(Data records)
::::
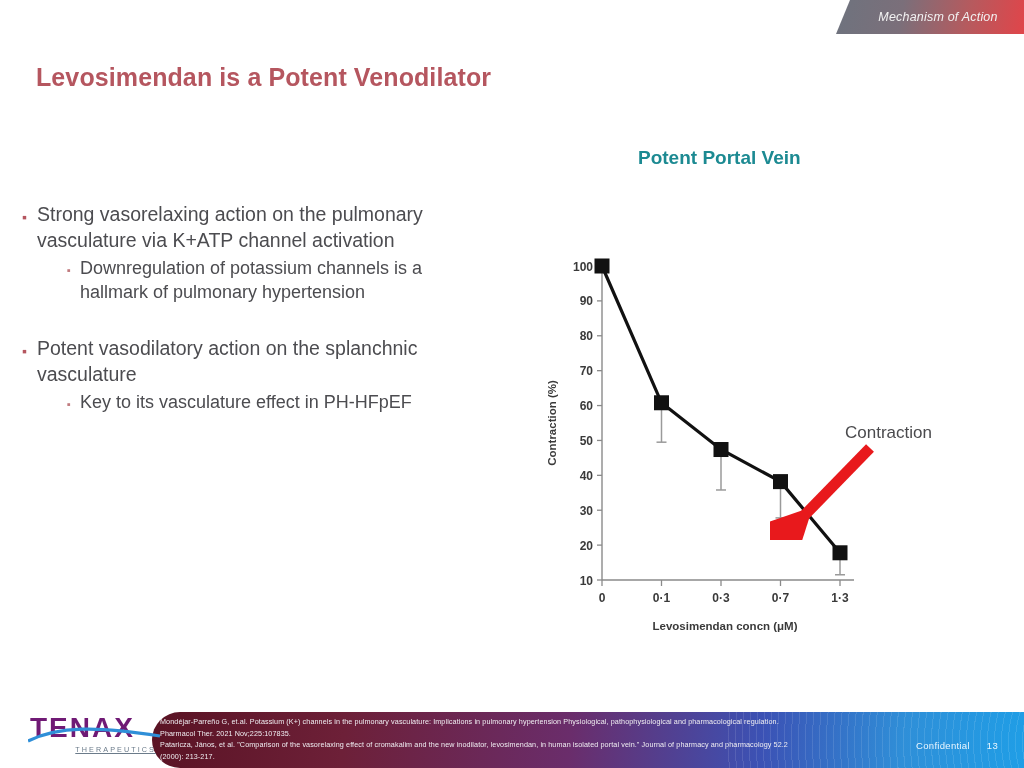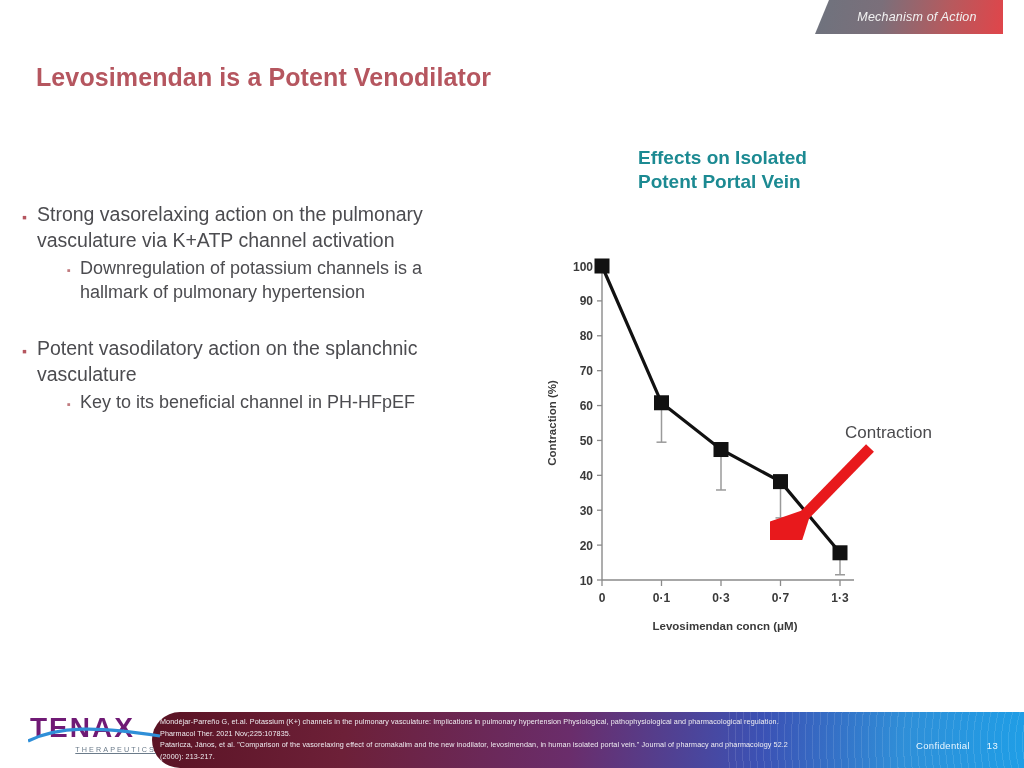--- a/index.html
+++ b/index.html
@@ -3,21 +3,21 @@
 <meta charset="utf-8">
 <style>
   html,body{margin:0;padding:0;}
   body{
     width:1024px;height:768px;position:relative;overflow:hidden;
     background:#ffffff;
     font-family:"Liberation Sans","DejaVu Sans",sans-serif;
   }
 
   
-  .banner-wrap{position:absolute;top:0;left:815px;width:188px;height:34px;overflow:hidden;}
+  .banner-wrap{position:absolute;top:0;left:836px;width:188px;height:34px;overflow:hidden;}
   .banner{
     position:absolute;top:0;left:0;width:188px;height:34px;
     background:linear-gradient(100deg,#6e737e 0%,#7b6f7a 35%,#b65a5e 70%,#e0454a 100%);
     clip-path:polygon(14px 0,188px 0,188px 34px,0 34px);
     display:flex;align-items:center;justify-content:center;
   }
   .banner-text{
     color:#f2f2f2;font-style:italic;font-size:12.5px;letter-spacing:.2px;
     padding-left:16px;white-space:nowrap;
   }
@@ -125,27 +125,26 @@
 
   <div class="gap"></div>
 
   <div class="b-row lvl1">
     <span class="b-mark">▪</span>
     <span class="b-text">Potent vasodilatory action on the splanchnic vasculature</span>
   </div>
 
   <div class="b-row lvl2">
     <span class="b-mark">▪</span>
-    <span class="b-text">Key to its beneficial channel in PH-HFpEF</span>
+    <span class="b-text">Key to its vasculature effect in PH-HFpEF</span>
   </div>
 
 </div>
 
 <div class="chart-heading">
-  <div>Effects on Isolated</div>
   <div>Potent Portal Vein</div>
 </div>
 
 <div class="chart-area">
   <svg class="chart-svg" id="chart-svg" width="330" height="390" viewBox="0 0 330 390">
       <line x1="62" y1="12" x2="62" y2="330" stroke="#8a8a8a" stroke-width="1.4"></line>
       <line x1="62" y1="330" x2="314" y2="330" stroke="#8a8a8a" stroke-width="1.4"></line>
       <line x1="57" y1="330" x2="62" y2="330" stroke="#8a8a8a" stroke-width="1.3"></line>
       <text x="53" y="334.5" text-anchor="end" font-size="12" font-family="&quot;Liberation Sans&quot;,sans-serif" fill="#3a3a3a" font-weight="bold">10</text>
       <line x1="57" y1="295.1111111111111" x2="62" y2="295.1111111111111" stroke="#8a8a8a" stroke-width="1.3"></line>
::::
## Required action
Each record must be quoted in full and exactly. Do not include the pictures.

## Solution to this exercise
--- a/index.html
+++ b/index.html
@@ -3,21 +3,21 @@
 <meta charset="utf-8">
 <style>
   html,body{margin:0;padding:0;}
   body{
     width:1024px;height:768px;position:relative;overflow:hidden;
     background:#ffffff;
     font-family:"Liberation Sans","DejaVu Sans",sans-serif;
   }
 
   
-  .banner-wrap{position:absolute;top:0;left:815px;width:188px;height:34px;overflow:hidden;}
+  .banner-wrap{position:absolute;top:0;left:836px;width:188px;height:34px;overflow:hidden;}
   .banner{
     position:absolute;top:0;left:0;width:188px;height:34px;
     background:linear-gradient(100deg,#6e737e 0%,#7b6f7a 35%,#b65a5e 70%,#e0454a 100%);
     clip-path:polygon(14px 0,188px 0,188px 34px,0 34px);
     display:flex;align-items:center;justify-content:center;
   }
   .banner-text{
     color:#f2f2f2;font-style:italic;font-size:12.5px;letter-spacing:.2px;
     padding-left:16px;white-space:nowrap;
   }
@@ -125,27 +125,26 @@
 
   <div class="gap"></div>
 
   <div class="b-row lvl1">
     <span class="b-mark">▪</span>
     <span class="b-text">Potent vasodilatory action on the splanchnic vasculature</span>
   </div>
 
   <div class="b-row lvl2">
     <span class="b-mark">▪</span>
-    <span class="b-text">Key to its beneficial channel in PH-HFpEF</span>
+    <span class="b-text">Key to its vasculature effect in PH-HFpEF</span>
   </div>
 
 </div>
 
 <div class="chart-heading">
-  <div>Effects on Isolated</div>
   <div>Potent Portal Vein</div>
 </div>
 
 <div class="chart-area">
   <svg class="chart-svg" id="chart-svg" width="330" height="390" viewBox="0 0 330 390">
       <line x1="62" y1="12" x2="62" y2="330" stroke="#8a8a8a" stroke-width="1.4"></line>
       <line x1="62" y1="330" x2="314" y2="330" stroke="#8a8a8a" stroke-width="1.4"></line>
       <line x1="57" y1="330" x2="62" y2="330" stroke="#8a8a8a" stroke-width="1.3"></line>
       <text x="53" y="334.5" text-anchor="end" font-size="12" font-family="&quot;Liberation Sans&quot;,sans-serif" fill="#3a3a3a" font-weight="bold">10</text>
       <line x1="57" y1="295.1111111111111" x2="62" y2="295.1111111111111" stroke="#8a8a8a" stroke-width="1.3"></line>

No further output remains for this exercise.